### Supplied records
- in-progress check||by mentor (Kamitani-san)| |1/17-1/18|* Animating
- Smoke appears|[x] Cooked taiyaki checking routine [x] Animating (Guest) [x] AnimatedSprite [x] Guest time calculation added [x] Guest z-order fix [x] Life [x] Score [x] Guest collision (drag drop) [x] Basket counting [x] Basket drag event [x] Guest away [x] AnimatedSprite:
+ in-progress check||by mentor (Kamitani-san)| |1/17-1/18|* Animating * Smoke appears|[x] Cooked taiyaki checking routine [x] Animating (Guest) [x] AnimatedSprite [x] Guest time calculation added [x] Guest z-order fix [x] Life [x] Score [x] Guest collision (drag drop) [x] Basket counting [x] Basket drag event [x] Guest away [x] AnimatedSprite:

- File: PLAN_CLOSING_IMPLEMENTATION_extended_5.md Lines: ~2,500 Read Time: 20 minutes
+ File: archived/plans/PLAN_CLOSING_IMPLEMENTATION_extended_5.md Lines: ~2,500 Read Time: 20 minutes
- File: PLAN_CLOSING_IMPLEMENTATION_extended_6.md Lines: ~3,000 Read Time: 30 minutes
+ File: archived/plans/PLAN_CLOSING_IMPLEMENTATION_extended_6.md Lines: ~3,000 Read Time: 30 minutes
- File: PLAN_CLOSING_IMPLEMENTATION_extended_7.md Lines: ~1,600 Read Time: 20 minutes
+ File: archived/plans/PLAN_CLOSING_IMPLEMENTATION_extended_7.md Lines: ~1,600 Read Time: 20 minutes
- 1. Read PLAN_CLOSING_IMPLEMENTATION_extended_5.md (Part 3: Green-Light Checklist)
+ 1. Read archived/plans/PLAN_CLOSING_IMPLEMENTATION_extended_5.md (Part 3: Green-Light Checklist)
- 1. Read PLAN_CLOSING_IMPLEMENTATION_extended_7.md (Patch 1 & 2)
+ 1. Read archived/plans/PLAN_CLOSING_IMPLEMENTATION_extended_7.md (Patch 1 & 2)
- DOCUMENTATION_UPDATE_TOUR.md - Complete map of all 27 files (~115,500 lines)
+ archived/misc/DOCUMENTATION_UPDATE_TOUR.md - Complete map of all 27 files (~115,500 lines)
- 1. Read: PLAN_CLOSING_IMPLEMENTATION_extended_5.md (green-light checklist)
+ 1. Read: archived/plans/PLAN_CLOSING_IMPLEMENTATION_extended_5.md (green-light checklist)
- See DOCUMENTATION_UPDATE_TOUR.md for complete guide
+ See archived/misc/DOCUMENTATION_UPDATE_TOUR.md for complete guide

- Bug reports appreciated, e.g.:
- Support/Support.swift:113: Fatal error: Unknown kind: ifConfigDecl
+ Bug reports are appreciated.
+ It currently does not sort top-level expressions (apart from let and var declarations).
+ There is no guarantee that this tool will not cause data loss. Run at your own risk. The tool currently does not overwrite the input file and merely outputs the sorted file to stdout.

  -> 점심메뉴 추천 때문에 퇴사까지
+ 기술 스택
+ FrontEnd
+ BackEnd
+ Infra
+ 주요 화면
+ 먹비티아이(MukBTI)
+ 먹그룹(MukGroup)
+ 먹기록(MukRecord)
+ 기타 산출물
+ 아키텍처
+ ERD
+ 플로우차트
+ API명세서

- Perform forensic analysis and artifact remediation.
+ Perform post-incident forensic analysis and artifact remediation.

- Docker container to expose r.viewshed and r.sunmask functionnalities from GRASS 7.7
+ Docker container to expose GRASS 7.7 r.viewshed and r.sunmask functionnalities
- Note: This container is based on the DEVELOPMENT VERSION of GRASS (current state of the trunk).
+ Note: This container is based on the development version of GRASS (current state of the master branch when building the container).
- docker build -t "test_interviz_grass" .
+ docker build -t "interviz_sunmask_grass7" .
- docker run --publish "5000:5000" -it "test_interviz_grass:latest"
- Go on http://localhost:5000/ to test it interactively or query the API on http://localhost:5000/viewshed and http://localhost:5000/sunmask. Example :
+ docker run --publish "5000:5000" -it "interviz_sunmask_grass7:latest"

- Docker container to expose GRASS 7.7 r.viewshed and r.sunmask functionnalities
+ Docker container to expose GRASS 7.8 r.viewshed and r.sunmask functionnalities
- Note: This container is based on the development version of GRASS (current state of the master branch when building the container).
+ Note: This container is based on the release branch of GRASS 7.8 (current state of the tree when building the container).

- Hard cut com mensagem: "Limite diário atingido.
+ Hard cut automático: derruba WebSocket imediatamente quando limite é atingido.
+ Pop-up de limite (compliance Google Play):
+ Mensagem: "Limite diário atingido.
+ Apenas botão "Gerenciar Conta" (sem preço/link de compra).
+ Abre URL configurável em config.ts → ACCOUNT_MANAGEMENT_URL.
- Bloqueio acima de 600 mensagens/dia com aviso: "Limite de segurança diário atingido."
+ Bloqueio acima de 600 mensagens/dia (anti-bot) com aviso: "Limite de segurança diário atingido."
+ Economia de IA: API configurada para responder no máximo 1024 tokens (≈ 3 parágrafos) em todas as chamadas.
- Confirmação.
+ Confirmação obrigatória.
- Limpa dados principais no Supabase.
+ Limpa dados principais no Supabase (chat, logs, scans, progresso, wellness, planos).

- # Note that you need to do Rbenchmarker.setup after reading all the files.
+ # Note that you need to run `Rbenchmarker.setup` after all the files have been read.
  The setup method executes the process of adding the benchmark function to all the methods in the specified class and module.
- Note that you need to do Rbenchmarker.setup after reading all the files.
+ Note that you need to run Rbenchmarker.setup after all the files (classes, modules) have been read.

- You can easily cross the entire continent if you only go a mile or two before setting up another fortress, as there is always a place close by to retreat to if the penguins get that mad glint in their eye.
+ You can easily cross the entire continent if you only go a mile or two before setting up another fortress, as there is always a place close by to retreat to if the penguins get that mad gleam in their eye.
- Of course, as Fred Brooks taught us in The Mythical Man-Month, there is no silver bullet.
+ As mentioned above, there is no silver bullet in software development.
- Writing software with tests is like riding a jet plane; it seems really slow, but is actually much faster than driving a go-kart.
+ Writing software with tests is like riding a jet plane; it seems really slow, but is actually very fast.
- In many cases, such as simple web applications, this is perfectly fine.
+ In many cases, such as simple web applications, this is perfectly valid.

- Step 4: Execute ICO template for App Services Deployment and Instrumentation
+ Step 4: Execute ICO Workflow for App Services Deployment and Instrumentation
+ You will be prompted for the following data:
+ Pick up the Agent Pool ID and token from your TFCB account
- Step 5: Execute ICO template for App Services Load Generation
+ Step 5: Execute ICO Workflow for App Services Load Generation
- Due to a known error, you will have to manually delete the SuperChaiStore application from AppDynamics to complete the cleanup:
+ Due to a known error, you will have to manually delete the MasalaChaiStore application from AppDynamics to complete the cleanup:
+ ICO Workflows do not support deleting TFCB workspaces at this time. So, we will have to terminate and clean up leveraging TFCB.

### Task prompt
Please write out the records above once more, exactly and completely.

### Exercise solution
- in-progress check||by mentor (Kamitani-san)| |1/17-1/18|* Animating
- Smoke appears|[x] Cooked taiyaki checking routine [x] Animating (Guest) [x] AnimatedSprite [x] Guest time calculation added [x] Guest z-order fix [x] Life [x] Score [x] Guest collision (drag drop) [x] Basket counting [x] Basket drag event [x] Guest away [x] AnimatedSprite:
+ in-progress check||by mentor (Kamitani-san)| |1/17-1/18|* Animating * Smoke appears|[x] Cooked taiyaki checking routine [x] Animating (Guest) [x] AnimatedSprite [x] Guest time calculation added [x] Guest z-order fix [x] Life [x] Score [x] Guest collision (drag drop) [x] Basket counting [x] Basket drag event [x] Guest away [x] AnimatedSprite:

- File: PLAN_CLOSING_IMPLEMENTATION_extended_5.md Lines: ~2,500 Read Time: 20 minutes
+ File: archived/plans/PLAN_CLOSING_IMPLEMENTATION_extended_5.md Lines: ~2,500 Read Time: 20 minutes
- File: PLAN_CLOSING_IMPLEMENTATION_extended_6.md Lines: ~3,000 Read Time: 30 minutes
+ File: archived/plans/PLAN_CLOSING_IMPLEMENTATION_extended_6.md Lines: ~3,000 Read Time: 30 minutes
- File: PLAN_CLOSING_IMPLEMENTATION_extended_7.md Lines: ~1,600 Read Time: 20 minutes
+ File: archived/plans/PLAN_CLOSING_IMPLEMENTATION_extended_7.md Lines: ~1,600 Read Time: 20 minutes
- 1. Read PLAN_CLOSING_IMPLEMENTATION_extended_5.md (Part 3: Green-Light Checklist)
+ 1. Read archived/plans/PLAN_CLOSING_IMPLEMENTATION_extended_5.md (Part 3: Green-Light Checklist)
- 1. Read PLAN_CLOSING_IMPLEMENTATION_extended_7.md (Patch 1 & 2)
+ 1. Read archived/plans/PLAN_CLOSING_IMPLEMENTATION_extended_7.md (Patch 1 & 2)
- DOCUMENTATION_UPDATE_TOUR.md - Complete map of all 27 files (~115,500 lines)
+ archived/misc/DOCUMENTATION_UPDATE_TOUR.md - Complete map of all 27 files (~115,500 lines)
- 1. Read: PLAN_CLOSING_IMPLEMENTATION_extended_5.md (green-light checklist)
+ 1. Read: archived/plans/PLAN_CLOSING_IMPLEMENTATION_extended_5.md (green-light checklist)
- See DOCUMENTATION_UPDATE_TOUR.md for complete guide
+ See archived/misc/DOCUMENTATION_UPDATE_TOUR.md for complete guide

- Bug reports appreciated, e.g.:
- Support/Support.swift:113: Fatal error: Unknown kind: ifConfigDecl
+ Bug reports are appreciated.
+ It currently does not sort top-level expressions (apart from let and var declarations).
+ There is no guarantee that this tool will not cause data loss. Run at your own risk. The tool currently does not overwrite the input file and merely outputs the sorted file to stdout.

  -> 점심메뉴 추천 때문에 퇴사까지
+ 기술 스택
+ FrontEnd
+ BackEnd
+ Infra
+ 주요 화면
+ 먹비티아이(MukBTI)
+ 먹그룹(MukGroup)
+ 먹기록(MukRecord)
+ 기타 산출물
+ 아키텍처
+ ERD
+ 플로우차트
+ API명세서

- Perform forensic analysis and artifact remediation.
+ Perform post-incident forensic analysis and artifact remediation.

- Docker container to expose r.viewshed and r.sunmask functionnalities from GRASS 7.7
+ Docker container to expose GRASS 7.7 r.viewshed and r.sunmask functionnalities
- Note: This container is based on the DEVELOPMENT VERSION of GRASS (current state of the trunk).
+ Note: This container is based on the development version of GRASS (current state of the master branch when building the container).
- docker build -t "test_interviz_grass" .
+ docker build -t "interviz_sunmask_grass7" .
- docker run --publish "5000:5000" -it "test_interviz_grass:latest"
- Go on http://localhost:5000/ to test it interactively or query the API on http://localhost:5000/viewshed and http://localhost:5000/sunmask. Example :
+ docker run --publish "5000:5000" -it "interviz_sunmask_grass7:latest"

- Docker container to expose GRASS 7.7 r.viewshed and r.sunmask functionnalities
+ Docker container to expose GRASS 7.8 r.viewshed and r.sunmask functionnalities
- Note: This container is based on the development version of GRASS (current state of the master branch when building the container).
+ Note: This container is based on the release branch of GRASS 7.8 (current state of the tree when building the container).

- Hard cut com mensagem: "Limite diário atingido.
+ Hard cut automático: derruba WebSocket imediatamente quando limite é atingido.
+ Pop-up de limite (compliance Google Play):
+ Mensagem: "Limite diário atingido.
+ Apenas botão "Gerenciar Conta" (sem preço/link de compra).
+ Abre URL configurável em config.ts → ACCOUNT_MANAGEMENT_URL.
- Bloqueio acima de 600 mensagens/dia com aviso: "Limite de segurança diário atingido."
+ Bloqueio acima de 600 mensagens/dia (anti-bot) com aviso: "Limite de segurança diário atingido."
+ Economia de IA: API configurada para responder no máximo 1024 tokens (≈ 3 parágrafos) em todas as chamadas.
- Confirmação.
+ Confirmação obrigatória.
- Limpa dados principais no Supabase.
+ Limpa dados principais no Supabase (chat, logs, scans, progresso, wellness, planos).

- # Note that you need to do Rbenchmarker.setup after reading all the files.
+ # Note that you need to run `Rbenchmarker.setup` after all the files have been read.
  The setup method executes the process of adding the benchmark function to all the methods in the specified class and module.
- Note that you need to do Rbenchmarker.setup after reading all the files.
+ Note that you need to run Rbenchmarker.setup after all the files (classes, modules) have been read.

- You can easily cross the entire continent if you only go a mile or two before setting up another fortress, as there is always a place close by to retreat to if the penguins get that mad glint in their eye.
+ You can easily cross the entire continent if you only go a mile or two before setting up another fortress, as there is always a place close by to retreat to if the penguins get that mad gleam in their eye.
- Of course, as Fred Brooks taught us in The Mythical Man-Month, there is no silver bullet.
+ As mentioned above, there is no silver bullet in software development.
- Writing software with tests is like riding a jet plane; it seems really slow, but is actually much faster than driving a go-kart.
+ Writing software with tests is like riding a jet plane; it seems really slow, but is actually very fast.
- In many cases, such as simple web applications, this is perfectly fine.
+ In many cases, such as simple web applications, this is perfectly valid.

- Step 4: Execute ICO template for App Services Deployment and Instrumentation
+ Step 4: Execute ICO Workflow for App Services Deployment and Instrumentation
+ You will be prompted for the following data:
+ Pick up the Agent Pool ID and token from your TFCB account
- Step 5: Execute ICO template for App Services Load Generation
+ Step 5: Execute ICO Workflow for App Services Load Generation
- Due to a known error, you will have to manually delete the SuperChaiStore application from AppDynamics to complete the cleanup:
+ Due to a known error, you will have to manually delete the MasalaChaiStore application from AppDynamics to complete the cleanup:
+ ICO Workflows do not support deleting TFCB workspaces at this time. So, we will have to terminate and clean up leveraging TFCB.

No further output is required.